**Task item:** In the entries that follow, which lines hold the string "Rulemaking"? List them.

**Records drawn from a dataset:**
::::
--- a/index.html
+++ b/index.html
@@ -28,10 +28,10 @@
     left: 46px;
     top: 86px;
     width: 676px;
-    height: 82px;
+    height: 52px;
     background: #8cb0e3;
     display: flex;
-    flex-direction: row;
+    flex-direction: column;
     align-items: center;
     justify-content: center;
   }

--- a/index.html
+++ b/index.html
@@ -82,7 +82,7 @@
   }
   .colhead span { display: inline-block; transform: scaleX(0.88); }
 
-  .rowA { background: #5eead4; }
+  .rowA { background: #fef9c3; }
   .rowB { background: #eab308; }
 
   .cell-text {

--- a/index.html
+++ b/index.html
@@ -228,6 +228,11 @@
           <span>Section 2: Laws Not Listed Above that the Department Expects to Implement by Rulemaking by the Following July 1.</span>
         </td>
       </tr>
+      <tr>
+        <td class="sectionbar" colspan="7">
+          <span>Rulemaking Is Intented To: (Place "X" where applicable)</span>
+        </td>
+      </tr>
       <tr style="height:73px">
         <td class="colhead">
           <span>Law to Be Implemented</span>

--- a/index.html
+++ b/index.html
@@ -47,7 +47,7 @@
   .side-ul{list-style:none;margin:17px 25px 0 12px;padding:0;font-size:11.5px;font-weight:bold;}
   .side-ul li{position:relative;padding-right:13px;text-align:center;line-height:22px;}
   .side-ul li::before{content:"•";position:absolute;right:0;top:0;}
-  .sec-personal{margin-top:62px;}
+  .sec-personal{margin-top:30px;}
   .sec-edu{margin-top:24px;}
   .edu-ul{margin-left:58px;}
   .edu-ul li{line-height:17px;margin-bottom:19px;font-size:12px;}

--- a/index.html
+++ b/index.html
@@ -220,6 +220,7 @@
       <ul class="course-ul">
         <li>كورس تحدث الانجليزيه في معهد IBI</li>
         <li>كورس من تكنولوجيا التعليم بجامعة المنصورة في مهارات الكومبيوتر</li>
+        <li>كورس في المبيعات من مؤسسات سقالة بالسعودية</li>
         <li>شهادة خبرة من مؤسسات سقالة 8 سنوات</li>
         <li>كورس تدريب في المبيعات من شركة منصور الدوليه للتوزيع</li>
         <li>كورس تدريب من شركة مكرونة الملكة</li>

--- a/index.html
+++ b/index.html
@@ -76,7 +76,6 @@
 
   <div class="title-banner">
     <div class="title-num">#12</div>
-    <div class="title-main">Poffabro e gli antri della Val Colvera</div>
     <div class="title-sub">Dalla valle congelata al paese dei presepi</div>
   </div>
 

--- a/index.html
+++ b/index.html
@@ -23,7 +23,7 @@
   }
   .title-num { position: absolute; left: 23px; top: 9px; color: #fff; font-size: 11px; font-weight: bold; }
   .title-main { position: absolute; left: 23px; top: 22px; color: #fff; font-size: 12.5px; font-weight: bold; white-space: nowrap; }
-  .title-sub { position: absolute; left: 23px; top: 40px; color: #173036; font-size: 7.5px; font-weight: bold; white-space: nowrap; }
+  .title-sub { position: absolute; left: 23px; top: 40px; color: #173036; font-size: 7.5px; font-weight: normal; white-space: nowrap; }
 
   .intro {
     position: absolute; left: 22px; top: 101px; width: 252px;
::::
**Solved problem:**
           <span>Section 2: Laws Not Listed Above that the Department Expects to Implement by Rulemaking by the Following July 1.</span>
+          <span>Rulemaking Is Intented To: (Place "X" where applicable)</span>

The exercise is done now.